Julian Assange: martire della democrazia o ingenua vittima del business?

Ne abbiamo sentito parlare fin troppo negli ultimi giorni, ha spodestato Avetrana dalle prima pagine dei giornali e telegiornali, che in Italia non è fatto di poco conto, chi è Julian Assange?

Il personaggio, fondatore del portale Wikileaks, nonché giornalista e hacker, appare come uno di quei mimi da teatro che in una frazione di secondo da dietro un piccolo spogliatoio si trasforma in qualcos’altro.

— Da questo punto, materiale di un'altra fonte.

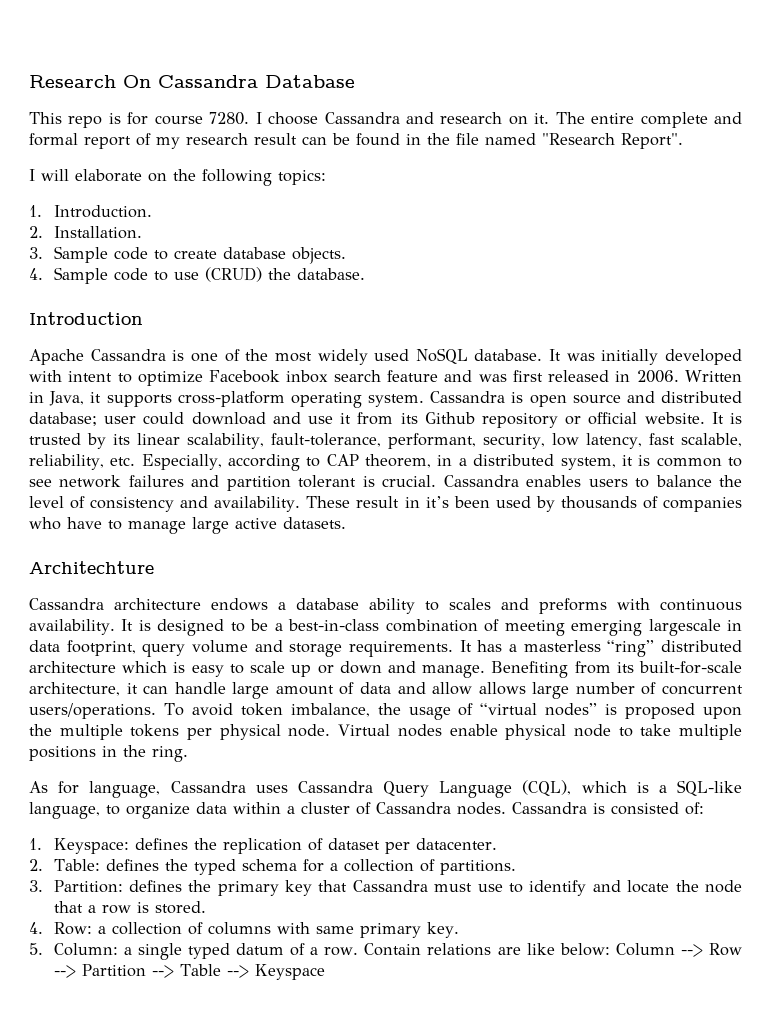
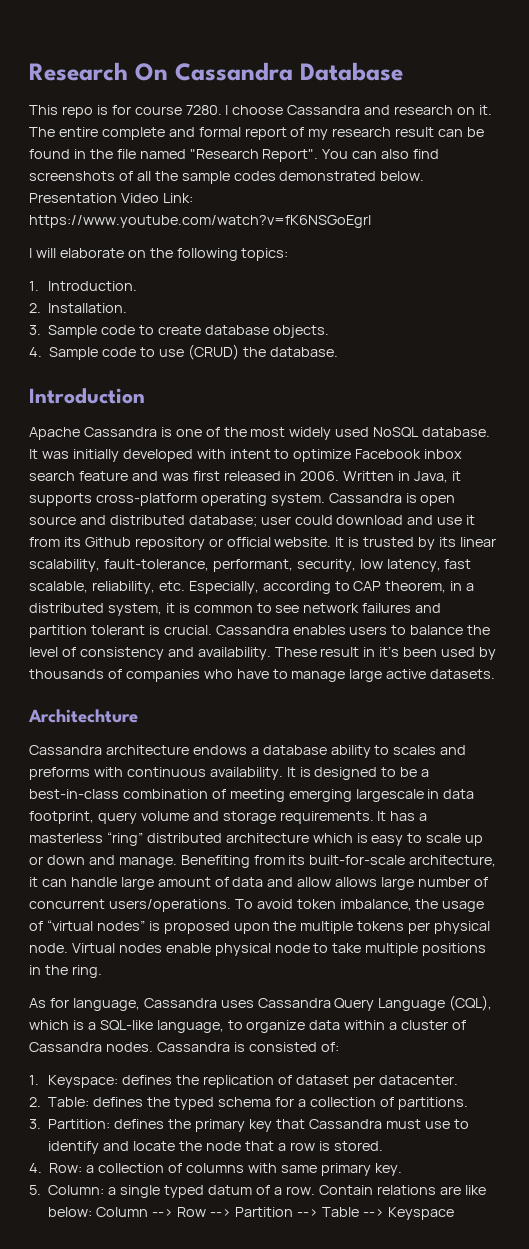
(683, 141) none -> [322,149,440,159] [29,171,425,184] [29,193,193,203] [29,215,371,228] You can also find screenshots of all the sample codes demonstrated below. Presentation Video Link: https://www.youtube.com/watch?v=fK6NSGoEgrI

E allora ecco che passiamo in poco tempo dallo stupratore seriale, al paladino delle persone comuni contro i magnati del potere, al valido imprenditore che ha costruito una fortuna su una brillante idea; qual è la verità?

Innanzitutto spieghiamo in cosa consiste “Wikileaks”, la sua creazione: Wikileaks è il nome dato ad un sistema di raccolta e diffusione di documenti sensibili volto a smascherare eventuali comportamenti poco etici di organizzazioni, governi o aziende, con contributi di ex-spie, giornalisti o politici in pensione.

L’idea, come si può ben capire, è vincente e fa gola a molti e anche se l’etica del portale non prevede fini di lucro non è difficile intuire quanti soldi girino attorno a questo fenomeno, tra pubblicità e donazioni; ed è vincente soprattutto in un’epoca fin troppo democratica come la nostra, dove il connubio tra l’accesso alle tecnologie e il dilagare dei garantismi sfuoca quelli che sono i confini tra legale, illegale, privacy e gossip.

Il passo come però spesso succede è ben più lungo della gamba e la pubblicazione di materiale scottante è ovviamente indigesta agli organi di potere; Assange inoltre, con una mossa ampiamente studiata per quanto possa sembrare ingenua, ha deciso di uscire allo scoperto dopo i primi anni di attività dietro un alias, per far fruttare la popolarità che la sua creazione man mano andava acquisendo; non ha però fatto i conti con i tanti nemici procuratisi negli anni e si è quindi trovato ad esser braccato dai servizi segreti di molte nazioni.

Lo scandalo esploso di recente che lo ha fiondato in un batter d’occhio in tutti i telegiornali è dovuto a un incremento dell’attività del sito che dopo il 28 novembre 2010 ha lanciato un attacco mirato pubblicando migliaia di documenti segreti riguardanti l’operato degli Stati Uniti, bersaglio comodo e proficuo nel nuovo millennio se si vuole un po’ di appoggio.

Il suo indice di gradimento è alle stelle e si mormora che Rolling Stone Italia stia addirittura pensando di nominarlo “Rockstar del 2010” adducendo strampalate motivazioni per questo riconoscimento, un aneddoto che dà la misura di quanto conti la pubblicità che sta dietro al fenomeno Wikileaks piuttosto che l’ideale.

Il materiale per farne un martire della democrazia abbonda, interviste strappalacrime come quella pubblicata dal Times il 23 ottobre 2010 narrano di un Assange ormai costretto a vivere sotto perenne falsa identità ed in esilio forzato; i suoi avvocati non fanno altro oramai che cercare di convincere l’opinione pubblica di come l’accusa di stupro nei suoi confronti sia una montatura della CIA, molto probabilmente a ragione; il suo conto corrente si prosciuga velocemente tra spese per scorta ed alberghi e gli istituti elettronici come Visa e Paypal non gli fanno più credito, appartenendo loro stessi ai meccanismi di potere.

Tutto vero e tutto giusto ma chissà come ha fatto a non pensare, mente così acuta, che provocando i servizi segreti delle nazioni più potenti al mondo non avrebbe ricevuto rose e fiori in cambio, ma parecchi guai e al massimo lacandidatura ad uomo più influente del 2010?

Beninteso che non volesse proprio quello.